**What you need to do**
Where the line containing "discount: 10.00 -> 10.28" appears, begin retyping; continue exactly through the final line of the data. Omit every picture.

**Source material**
-------------------------

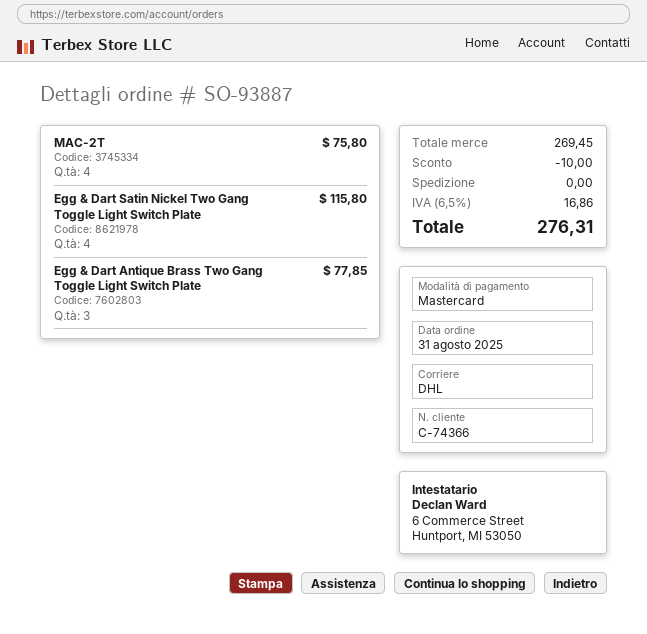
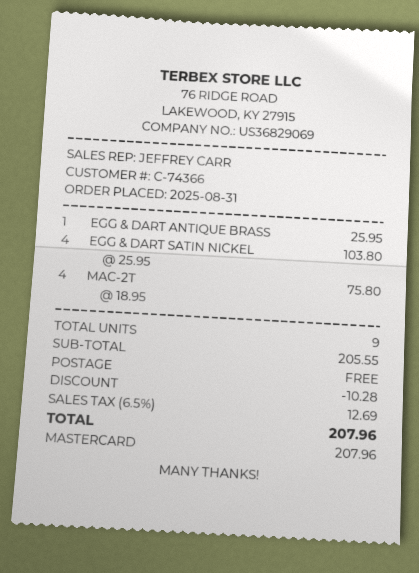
Egg & Dart Satin Nickel Two Gang Toggle Light Switch Plate: 4 for 115.80 -> 4 for 103.80
Egg & Dart Antique Brass Two Gang Toggle Light Switch Plate: 3 for 77.85 -> 1 for 25.95
subtotal: 269.45 -> 205.55
discount: 10.00 -> 10.28
tax: 6.5% = 16.86 -> 6.5% = 12.69
total: 276.31 -> 207.96

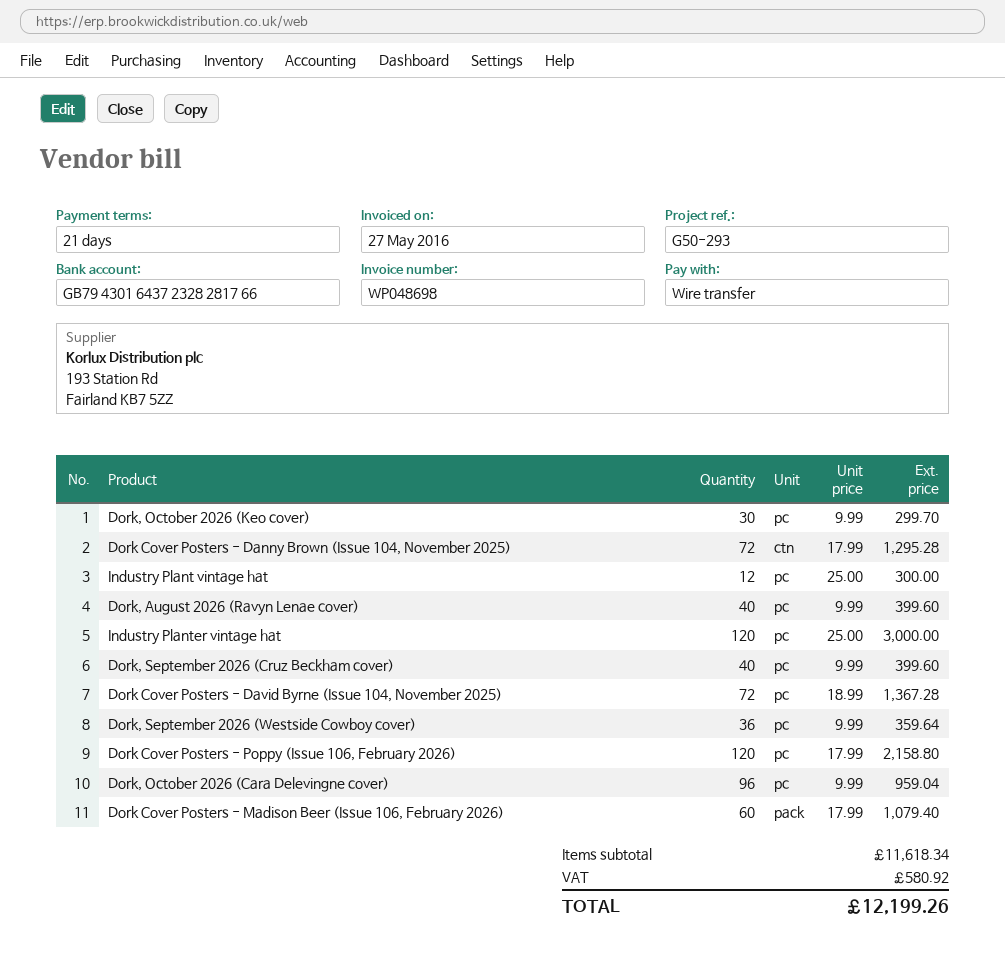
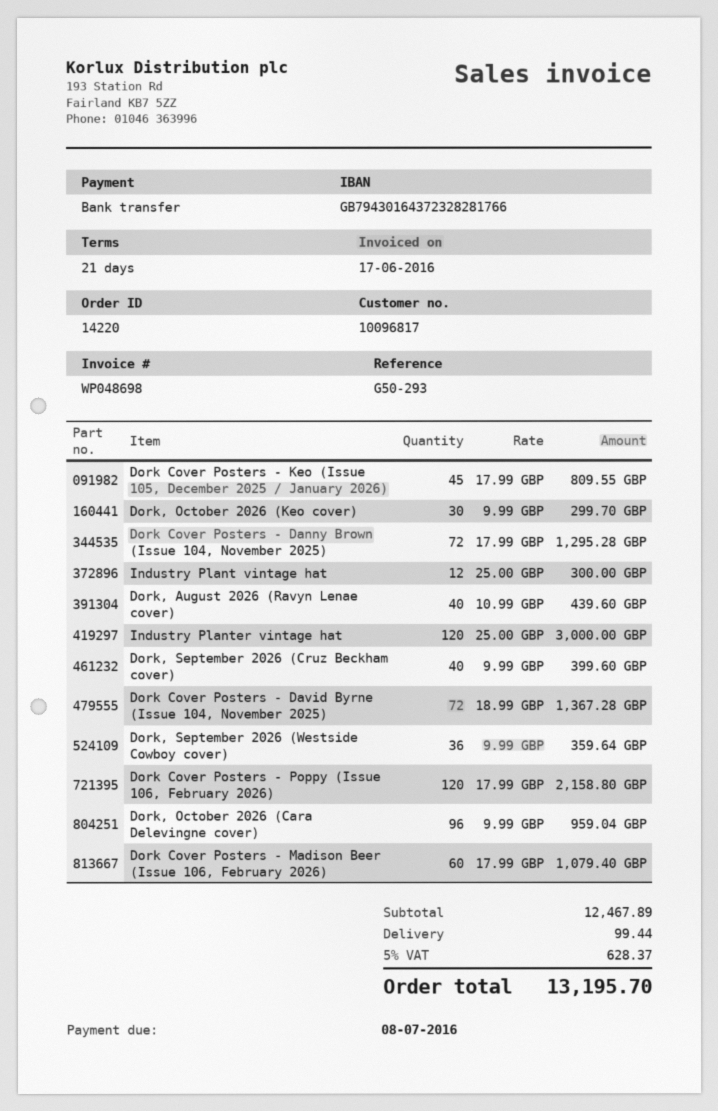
invoice date: 2016-05-27 -> 2016-06-17
Dork, August 2026 (Ravyn Lenae cover): 40 x 9.99 = 399.60 -> 40 x 10.99 = 439.60
Dork Cover Posters - Keo (Issue 105, December 2025 / January 2026): none -> 45 x 17.99 = 809.55
subtotal: 11618.34 -> 12467.89
shipping: none -> 99.44
tax: 580.92 -> 628.37
total: 12199.26 -> 13195.70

-------------------------

**Problem solution**
discount: 10.00 -> 10.28
tax: 6.5% = 16.86 -> 6.5% = 12.69
total: 276.31 -> 207.96

invoice date: 2016-05-27 -> 2016-06-17
Dork, August 2026 (Ravyn Lenae cover): 40 x 9.99 = 399.60 -> 40 x 10.99 = 439.60
Dork Cover Posters - Keo (Issue 105, December 2025 / January 2026): none -> 45 x 17.99 = 809.55
subtotal: 11618.34 -> 12467.89
shipping: none -> 99.44
tax: 580.92 -> 628.37
total: 12199.26 -> 13195.70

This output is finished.